PROBLEM REQUIREMENTS:
With images excluded, write out each entry below exactly as given.

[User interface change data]
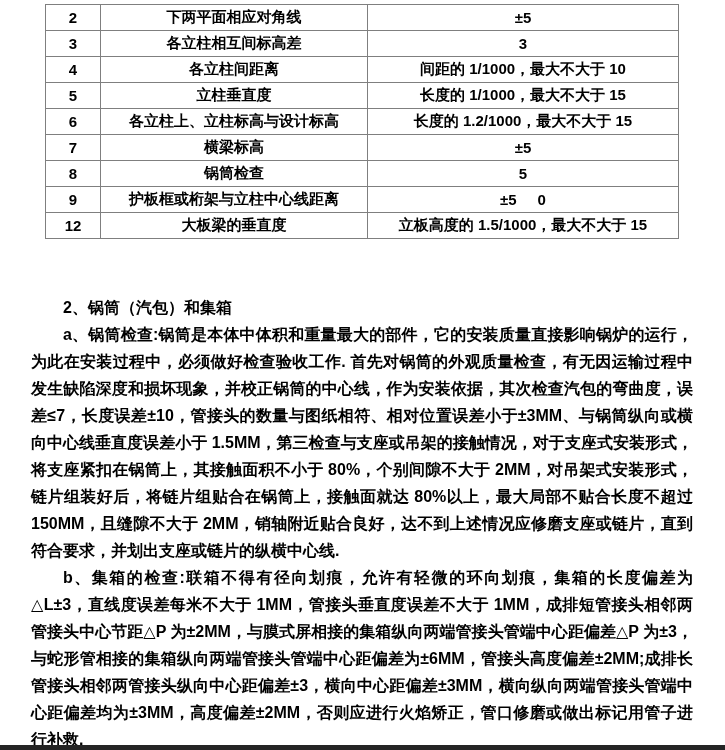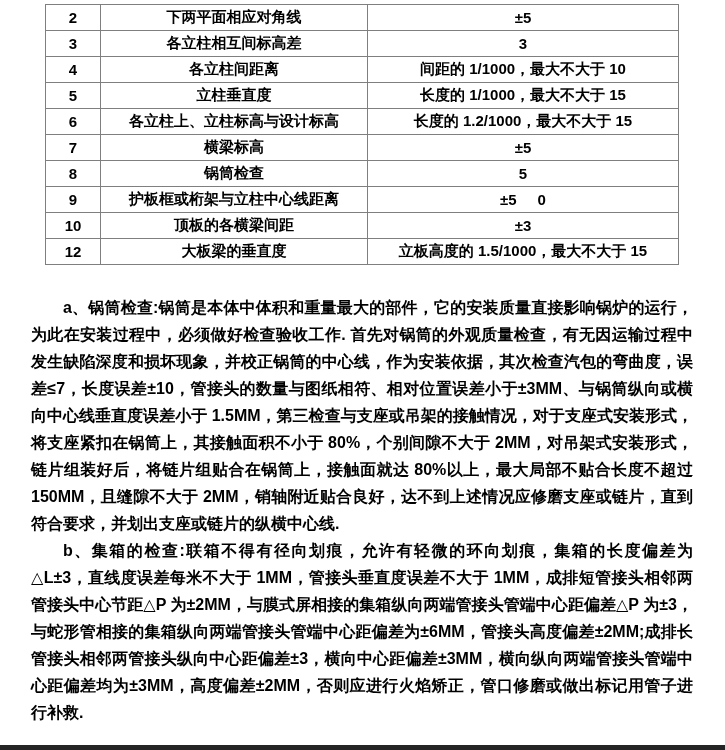--- a/index.html
+++ b/index.html
@@ -119,11 +119,6 @@
         <td>±5     0</td>
       </tr>
       <tr>
-        <td>10</td>
-        <td>顶板的各横梁间距</td>
-        <td>±3</td>
-      </tr>
-      <tr>
         <td>12</td>
         <td>大板梁的垂直度</td>
         <td>立板高度的 1.5/1000，最大不大于 15</td>

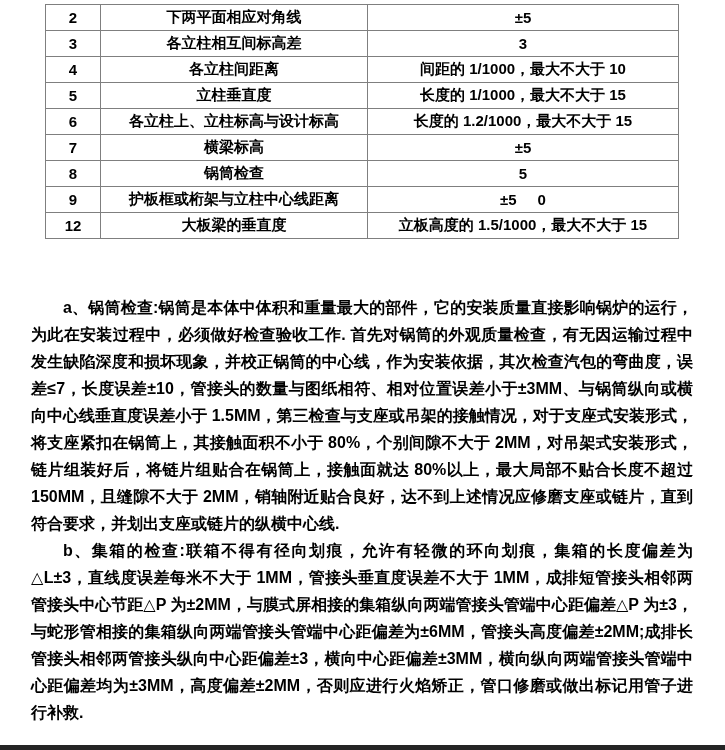--- a/index.html
+++ b/index.html
@@ -127,6 +127,7 @@
   </table>
 
   <div class="text-block">
+    <p>2、锅筒（汽包）和集箱</p>
     <p>a、锅筒检查:锅筒是本体中体积和重量最大的部件，它的安装质量直接影响锅炉的运行，为此在安装过程中，必须做好检查验收工作. 首先对锅筒的外观质量检查，有无因运输过程中发生缺陷深度和损坏现象，并校正锅筒的中心线，作为安装依据，其次检查汽包的弯曲度，误差≤7，长度误差±10，管接头的数量与图纸相符、相对位置误差小于±3MM、与锅筒纵向或横向中心线垂直度误差小于 1.5MM，第三检查与支座或吊架的接触情况，对于支座式安装形式，将支座紧扣在锅筒上，其接触面积不小于 80%，个别间隙不大于 2MM，对吊架式安装形式，链片组装好后，将链片组贴合在锅筒上，接触面就达 80%以上，最大局部不贴合长度不超过 150MM，且缝隙不大于 2MM，销轴附近贴合良好，达不到上述情况应修磨支座或链片，直到符合要求，并划出支座或链片的纵横中心线.</p>
     <p>b、集箱的检查:联箱不得有径向划痕，允许有轻微的环向划痕，集箱的长度偏差为△L±3，直线度误差每米不大于 1MM，管接头垂直度误差不大于 1MM，成排短管接头相邻两管接头中心节距△P 为±2MM，与膜式屏相接的集箱纵向两端管接头管端中心距偏差△P 为±3，与蛇形管相接的集箱纵向两端管接头管端中心距偏差为±6MM，管接头高度偏差±2MM;成排长管接头相邻两管接头纵向中心距偏差±3，横向中心距偏差±3MM，横向纵向两端管接头管端中心距偏差均为±3MM，高度偏差±2MM，否则应进行火焰矫正，管口修磨或做出标记用管子进行补救.</p>
   </div>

THE COMPLETED TASK:
--- a/index.html
+++ b/index.html
@@ -119,11 +119,6 @@
         <td>±5     0</td>
       </tr>
       <tr>
-        <td>10</td>
-        <td>顶板的各横梁间距</td>
-        <td>±3</td>
-      </tr>
-      <tr>
         <td>12</td>
         <td>大板梁的垂直度</td>
         <td>立板高度的 1.5/1000，最大不大于 15</td>

--- a/index.html
+++ b/index.html
@@ -127,6 +127,7 @@
   </table>
 
   <div class="text-block">
+    <p>2、锅筒（汽包）和集箱</p>
     <p>a、锅筒检查:锅筒是本体中体积和重量最大的部件，它的安装质量直接影响锅炉的运行，为此在安装过程中，必须做好检查验收工作. 首先对锅筒的外观质量检查，有无因运输过程中发生缺陷深度和损坏现象，并校正锅筒的中心线，作为安装依据，其次检查汽包的弯曲度，误差≤7，长度误差±10，管接头的数量与图纸相符、相对位置误差小于±3MM、与锅筒纵向或横向中心线垂直度误差小于 1.5MM，第三检查与支座或吊架的接触情况，对于支座式安装形式，将支座紧扣在锅筒上，其接触面积不小于 80%，个别间隙不大于 2MM，对吊架式安装形式，链片组装好后，将链片组贴合在锅筒上，接触面就达 80%以上，最大局部不贴合长度不超过 150MM，且缝隙不大于 2MM，销轴附近贴合良好，达不到上述情况应修磨支座或链片，直到符合要求，并划出支座或链片的纵横中心线.</p>
     <p>b、集箱的检查:联箱不得有径向划痕，允许有轻微的环向划痕，集箱的长度偏差为△L±3，直线度误差每米不大于 1MM，管接头垂直度误差不大于 1MM，成排短管接头相邻两管接头中心节距△P 为±2MM，与膜式屏相接的集箱纵向两端管接头管端中心距偏差△P 为±3，与蛇形管相接的集箱纵向两端管接头管端中心距偏差为±6MM，管接头高度偏差±2MM;成排长管接头相邻两管接头纵向中心距偏差±3，横向中心距偏差±3MM，横向纵向两端管接头管端中心距偏差均为±3MM，高度偏差±2MM，否则应进行火焰矫正，管口修磨或做出标记用管子进行补救.</p>
   </div>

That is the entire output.